Friday, March 11, 2011

Seeking the gift of knowledge? Get a Ferrari.

"Let me tell you my background," said Nick Ferrari on tonight's Question Time from Edinburgh, when invited to offer some words of wisdom on the release of Megrahi. Given the gravity of his tone, I naturally expected I was about to learn that he had a position of some expertise on the matter. No, it turns out that he "has a show on LBC" and that irate Londoners have regularly been on the blower to tell him what a bloody awful thing those Jocks did. Yes, I think we get the picture, Nick. Later on, he authoritatively informed us that football doesn't cause half as much violence against women in England as it does in Scotland - he presumably knows this because Dave from the Office of National Statistics is a regular caller to his show. Clearly when I wondered aloud whether the link between Old Firm matches and incidents of domestic violence had been firmly established by statistical evidence I shouldn't have been looking towards academic research to provide the answers - Nick "The Encyclopedia" Ferrari was my man.

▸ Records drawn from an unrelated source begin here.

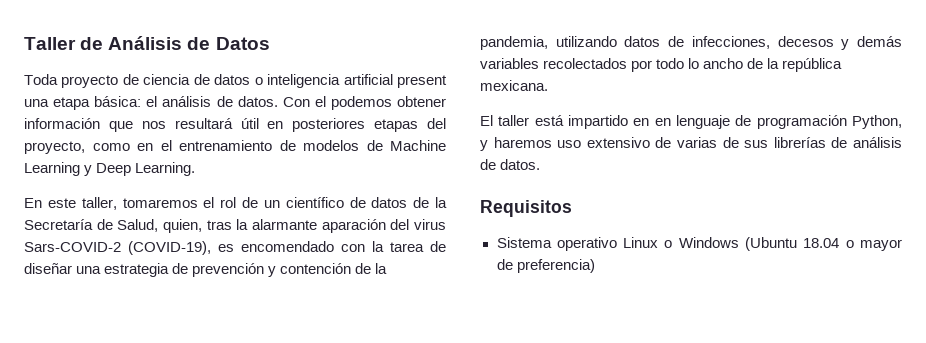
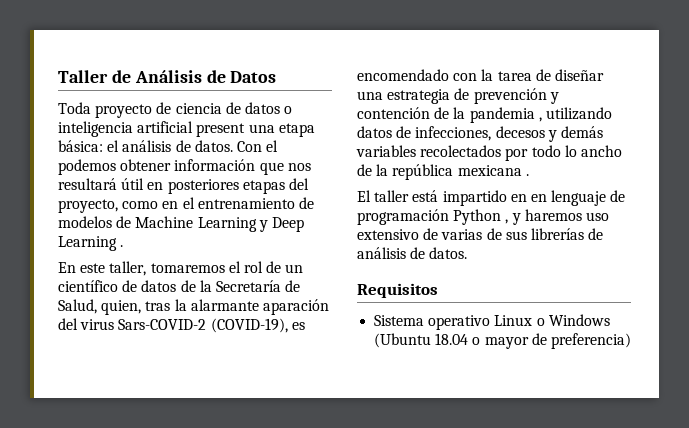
[135,162,196,176] Learning. -> [58,236,124,251] Learning .
[480,36,548,50] pandemia, -> [469,107,542,123] pandemia ,
[480,80,548,91] mexicana. -> [457,165,529,176] mexicana .
[852,115,902,129] Python, -> [453,209,509,225] Python ,

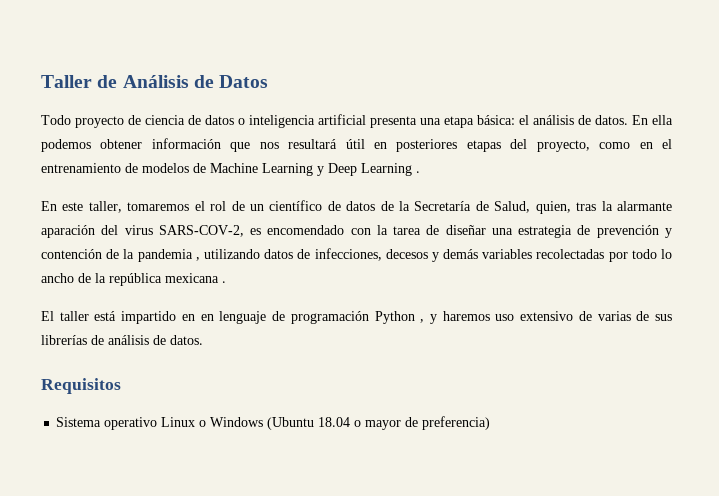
[58,102,91,114] Toda -> [41,115,71,125] Todo
[196,123,246,137] present -> [370,116,417,128] presenta
[236,140,279,152] Con el -> [632,115,673,125] En ella
[118,318,288,333] Sars-COVID-2 (COVID-19), -> [158,225,244,237] SARS-COV-2,
[420,145,502,157] recolectados -> [536,249,605,259] recolectadas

As for Douglas Alexander on the same show...well, I can only admire his brazenness. As he nodded furiously in response to Nicola Sturgeon's reminder that he had once described Megrahi's release as "stomach-churning", I wondered how on earth he was going to reconcile the reaffirmation of that view with the revelation that the UK Labour goverment of which he was part had wanted Megrahi released at all costs. Silly me - it turns out that it was merely the "scenes in Tripoli" after the release that he had been referring to as stomach-churning, and not the release itself. In that case, let's recap - the Labour government a) privately thought Megrahi's release was highly desirable, but b) thought (as did we all) that a triumphalist welcome in Tripoli was inappropriate. That being the case, wasn't it more within the Foreign Office's province to take steps to head off the latter problem, something they should have been in a position to do given Tony Blair's demonstrably close relationship with the Gaddafi regime?

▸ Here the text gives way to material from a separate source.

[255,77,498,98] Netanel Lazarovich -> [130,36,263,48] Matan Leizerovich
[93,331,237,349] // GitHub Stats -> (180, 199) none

Last but not least, we had David Dimbleby musing with a glint in his eye that Alex Salmond only likes to appear on Question Time when it is in England. Well, I can't claim to know for a fact why that is the case, but I'm prepared to hazard a confident guess. By my rough calculations, Question Time comes to Scotland somewhat less often than our 9% of the UK population would justify - the infamous show in Glasgow was a full four-and-a-half months ago, which even taking account of the Christmas break is a much longer gap than you'd expect. The producers can't really avoid having an SNP representative on during the Scottish editions, and Salmond may well have rightly calculated that his agreeing to appear only in non-Scottish editions is the sole way of ensuring that the party receives its fair share of participation on the programme. You can guarantee that if Salmond did routinely participate in the Scottish editions, there would have been no SNP representatives at all in shows recorded elsewhere. Not for the first time, it seems that Dimbleby is totally oblivious to the Anglocentric irony of his own bemusement.

6 comments:

  1. "Not for the first time, it seems that Dimbleby is totally oblivious to the Anglocentric irony of his own bemusement."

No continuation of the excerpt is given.